The single strongest emotion I experienced while watching it was horrible futile anger at the society that had created these people and asked them to live an empty life before being butchered for the sake of others, especially as the donors accept their fate with such glum resignation. As others have commented, this makes the story a companion to Ishiguro’s Remains of the Day, in which James Stevens refuses to leave the societal box he was born into even though this prevents him from finding true happiness. Britons certainly love their immobile class strata, or rather Britons resent it terribly but don’t seem to have a problem watching people “beneath” them trapped in their amber of their upbringing. On that level Never Let Me Go is almost a success: it pushed that class-conscious button in my soul about as hard as it ever has, and American director Romanek deserves recognition for capturing the frozen nature of British society — and the miserable country-wide decision to treat it as an immutable fact — so well.

Regrettably, the necessary narrative gap that keeps us from understanding the true predicament of the protagonists also makes it hard to equate with them. Are they accepting of their fate because of some hardwired conditioning? Because they have been taught to be this way? Is there something missing from their chemistry as a result of the process that created them? How much of this story is directly related to the ways in which societal strata are enforced by the education and culture in the real world? If it’s a biological amendment to people who would have developed to be humans with agency, is this an allegory for something else? The technical details of this world shouldn’t really matter, and I’m not so anal that I can’t make a few leaps of assumption, but knowing the exact purpose of the movie is inevitably stymied by the vagueness of the rules.

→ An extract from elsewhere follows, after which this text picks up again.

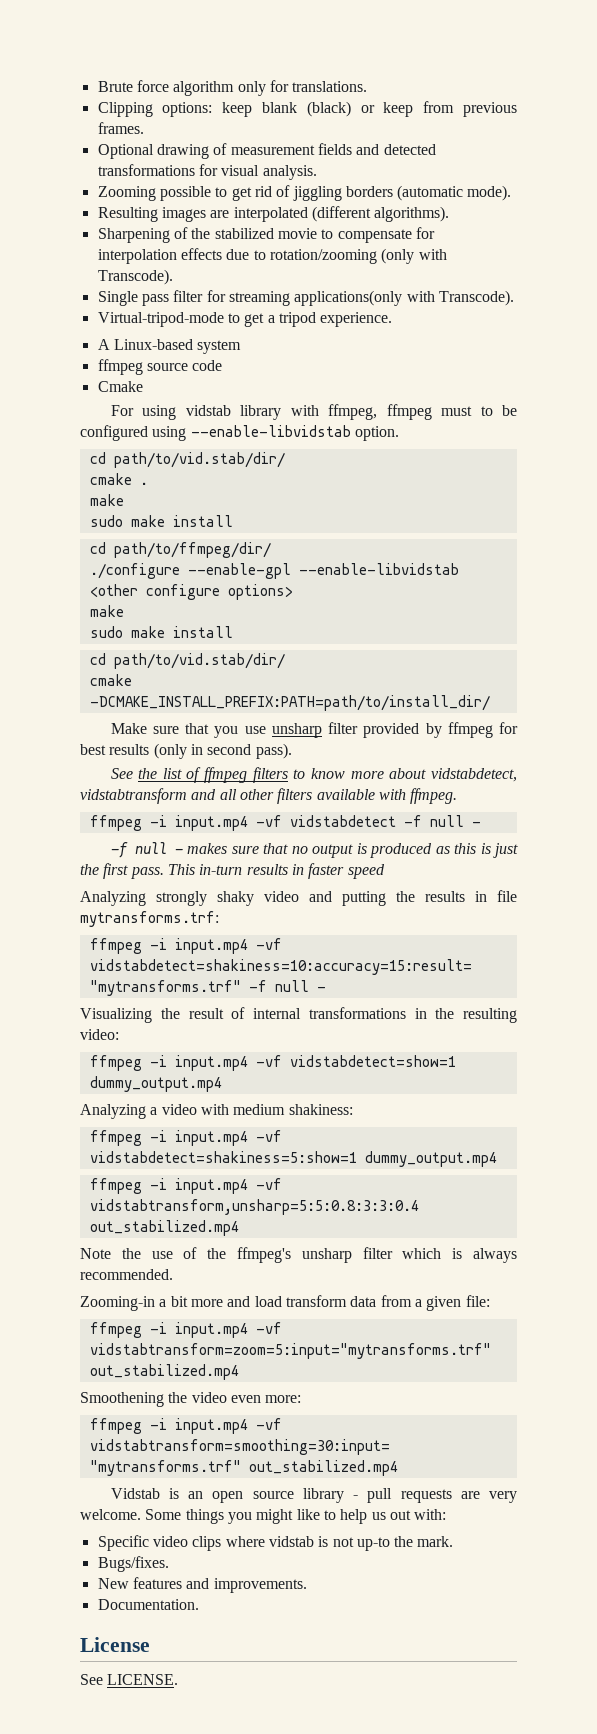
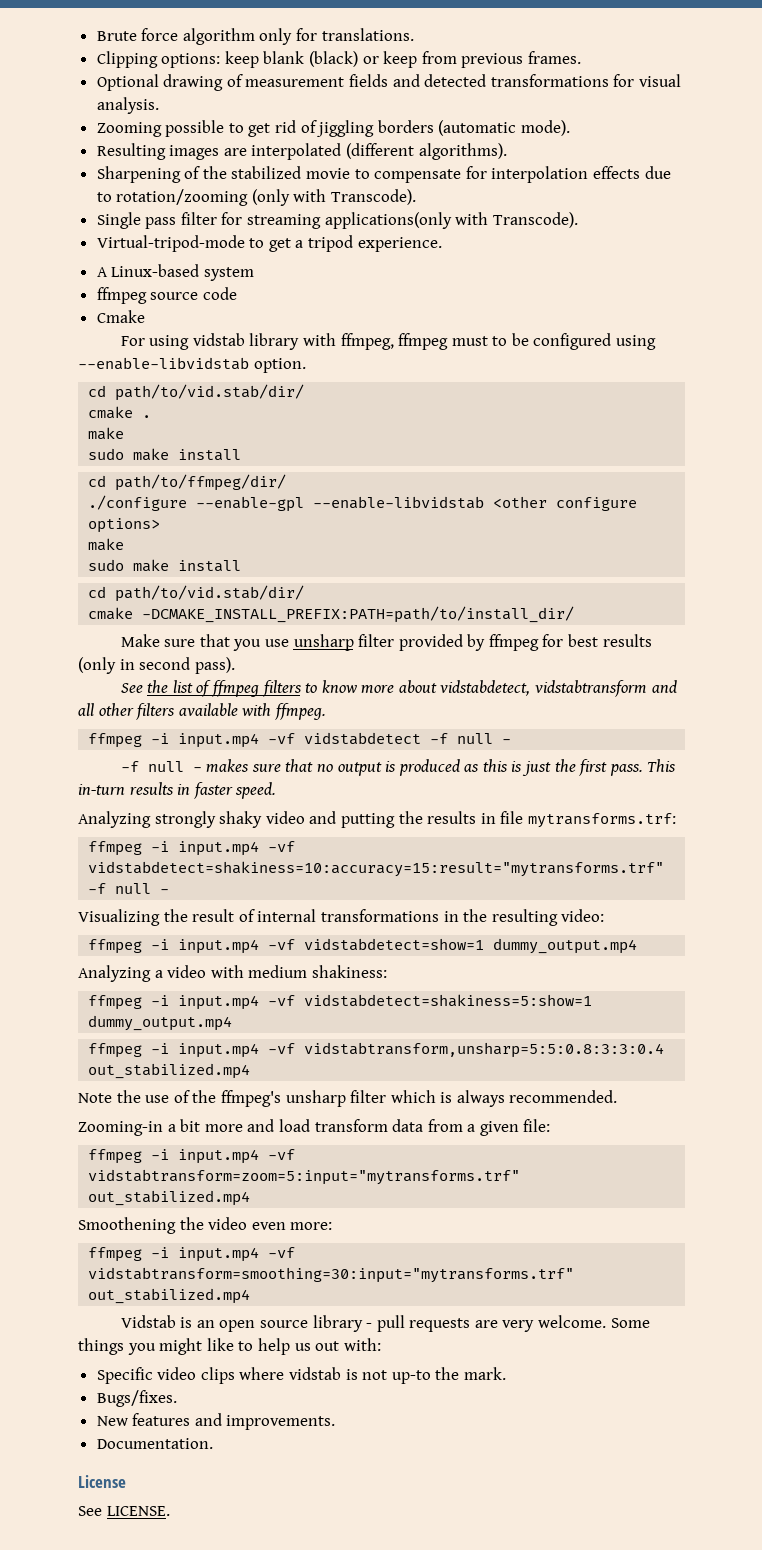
[347,864,385,879] speed -> [235,782,277,799] speed.

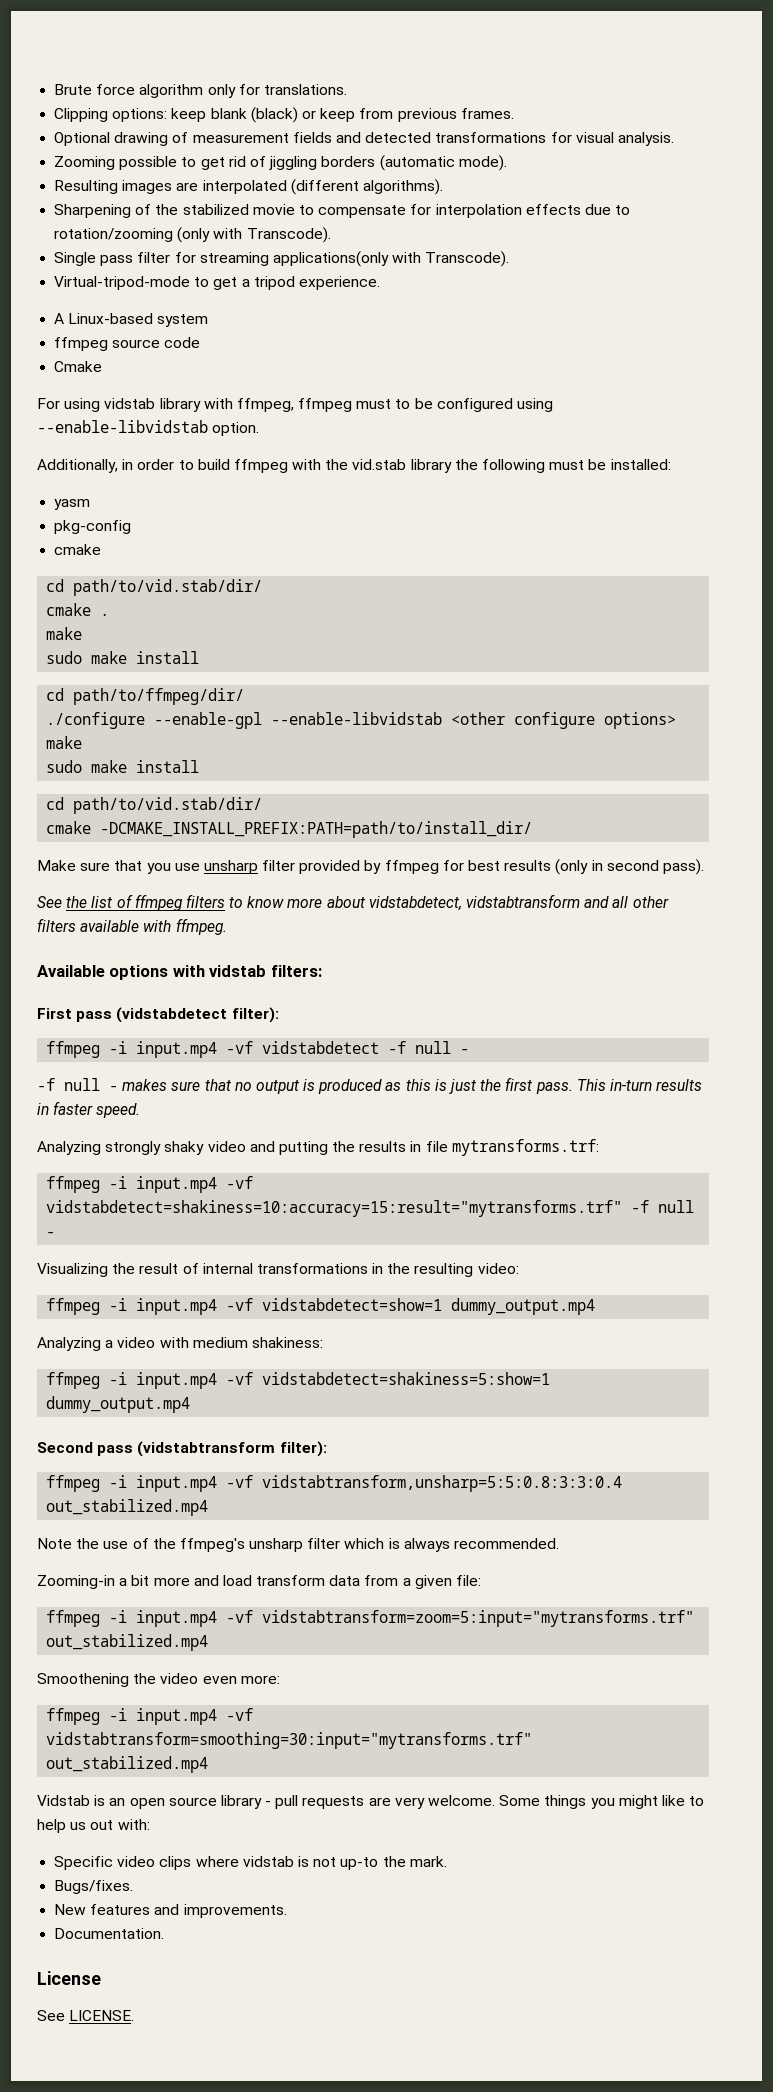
(306, 365) none -> [37,459,671,473] [54,499,91,510] [54,520,132,534] [54,544,102,555] // Additionally, in order to build ffmpeg with the vid.stab library the following must be installed: // yasm // pkg-config // cmake
(326, 711) none -> [37,965,322,980] [37,1007,279,1023] // Available options with vidstab filters: // First pass (vidstabdetect filter):
(233, 1023) none -> [37,1441,327,1457] // Second pass (vidstabtransform filter):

That means Never Let Me Go succeeds at least partially as brain food, but the sad side-effect is that it’s even harder to make an emotional connection with the often affectless characters. I can praise it as a satire on the British class system (scenes depicting working class people so overwhelmed with pity that they are unable to even look at the donors are probably the only ones that stayed with me when the movie ended), and maybe even fondly consider it some form of weirdly clinical agit-prop designed to subconsciously drive the viewer into a rebellion against the prison of their social standing, but no matter how hard I try I can’t see it as a tragic love story or fable about the fleeting nature of life itself, despite the considerable efforts of the main actors and the focus of much of the narrative. It’s a movie to admire rather than feel, though the sound of sniffing in the auditorium suggests I may be alone on this one. Is it wrong that I wanted to watch Michael Bay’s The Island as soon as I left the screening? (Please don’t answer that one.)

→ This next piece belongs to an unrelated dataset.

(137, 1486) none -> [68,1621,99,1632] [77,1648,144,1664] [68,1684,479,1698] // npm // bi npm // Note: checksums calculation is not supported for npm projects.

Strangely, the cold tone of Joanna Hogg’s Archipelago didn’t bother me at all, but then the suppressed emotional charge of her movie wasn’t at odds with the theme, as with Romanek’s film. Her second movie (the first, Unrelated, came and went so fast it only left two or three positive reviews in its wake) depicts a family getaway to the isle of Tresco that goes awry. Actually, that is probably the wrong way of looking at it. This family, comprising Edward (Tom Hiddlestone, soon to be Loki in Branagh’s Thor), Cynthia (the wonderfully unpleasant Lydia Leonard), their mother Patricia (Kate Fahy), and their absent father, is already horribly broken at the start of the holiday, and over the course of the movie they pretty much just decide to stop pretending that everything is all right. It’s the slowest of slow burns: almost nothing happens for the running time, but those little chinks in their armour, those very British stiff-upper-lip pretences, are revealed in mesmerising detail, all while the incredible scenery is battered by metaphorical tumult.

It should be exactly the sort of thing that repels me, but Hogg’s control of tone and pace is impressive, and her ability to draw convincing and naturalistic dialogue and performances from her actors is second-to-none: how gratifying to see someone picking at upper-middle-class mores and concerns with such respect and restraint, while critics are compelled to mistakenly gush praise at Mike “Snide” Leigh and his reliance on caricature and mockery. Hogg is perfectly happy dragging scenes out to almost unendurable length, the uncomfortable silences stretching out to the point that I almost ran out of the cinema to avoid them (my inability to handle such uncomfortable moments is most horribly displayed in my eagerness to ask questions at film festival Q&As. When no one seemed to want to ask Shirley Henderson a question after the screening of Meek’s Cutoff I almost rugby-tackled the guy with the microphone just to end that excruciating moment).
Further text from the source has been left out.